The developers at Motion Twin have released a new dev diary elaborating on the benefits of using procedural generation in their stylish upcoming roguevania game titled Dead Cells.
By mixing procedural generation with metroidvania game design, Motion Twin wants to provide players with replayability and discoverability, but also maintain a sense of gated progression. However, instead of backtracking through environments, they let death and rebirth be the mechanic for forward progression in Dead Cells.
Here are three benefits to using procedural generation in a metroidvania style of game:
1. Procedural generation can provide you with more content than what we could ever do if we tried designing everything by hand.
2. It allows the developer to shift where the difficulty lies in the game.

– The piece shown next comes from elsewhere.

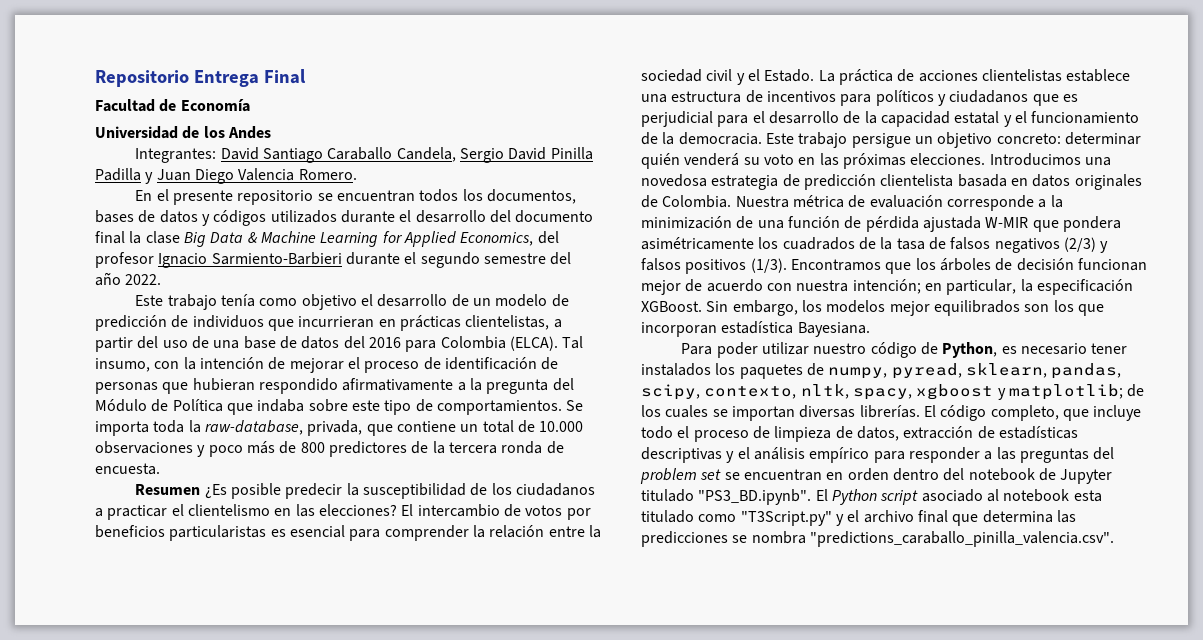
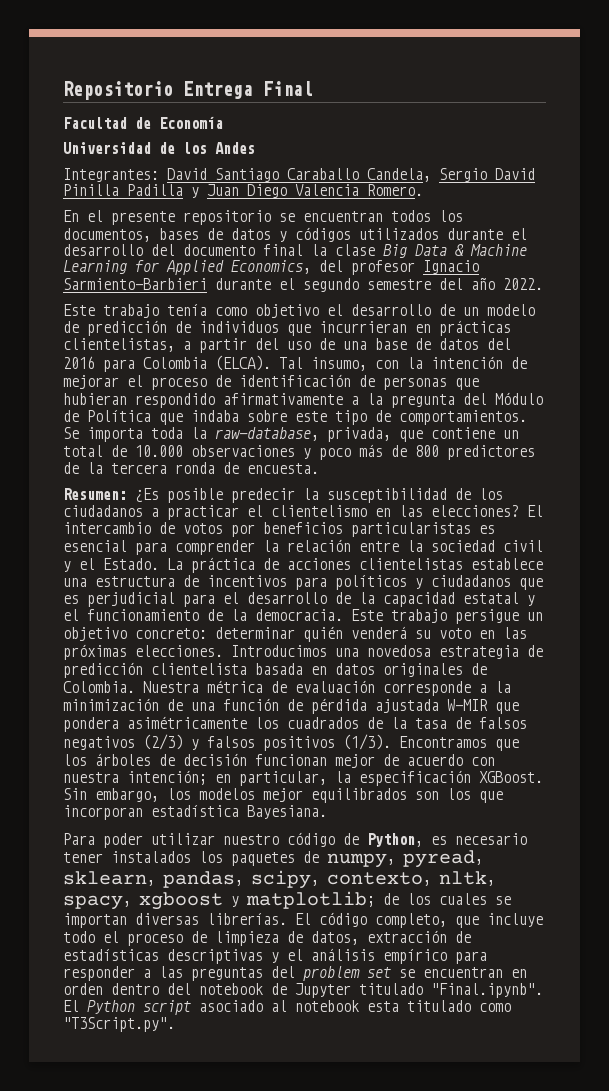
- Resumen ¿Es posible predecir la susceptibilidad de los ciudadanos a practicar el clientelismo en las elecciones?
+ Resumen: ¿Es posible predecir la susceptibilidad de los ciudadanos a practicar el clientelismo en las elecciones?
- El código completo, que incluye todo el proceso de limpieza de datos, extracción de estadísticas descriptivas y el análisis empírico para responder a las preguntas del problem set se encuentran en orden dentro del notebook de Jupyter titulado "PS3_BD.ipynb". El Python script asociado al notebook esta titulado como "T3Script.py" y el archivo final que determina las predicciones se nombra "predictions_caraballo_pinilla_valencia.csv".
+ El código completo, que incluye todo el proceso de limpieza de datos, extracción de estadísticas descriptivas y el análisis empírico para responder a las preguntas del problem set se encuentran en orden dentro del notebook de Jupyter titulado "Final.ipynb". El Python script asociado al notebook esta titulado como "T3Script.py".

Instead of asking the player to memorize the level and enemy positions in order to make it through, the developer can reward reflexes and instinctive play, which is something they’ve found to be much more interesting overall.
3. It brings a lot of replay value and diversity to each run, which is fairly important when talking about a game with permadeath as a central mechanic.
“Unfortunately, relying too much on procedural generation leads to bland level design, often feeling messy and rather inconsistent,” said Steve Filby, marketing manager at Motion Twin. “A good example of the middle ground between pure procedural generation and fully handmade is Spelunky. Their approach allowed them to get that consistent feeling while keeping a lot of diversity. We’ve basically adopted the same approach for Dead Cells.”
Brought together in beautiful 2D pixel art with a very modern look, Motion Twin is on track to releasing Dead Cells this Spring.
About Dead Cells:
Dead Cells is a roguevania action-platformer, allowing you to explore a sprawling, ever-changing castle… assuming you’re able to fight your way past its keepers. To finish the game, you’ll have to master 2D souls-like like combat with the ever-present threat of permadeath looming. No checkpoints. Kill, die, learn, repeat.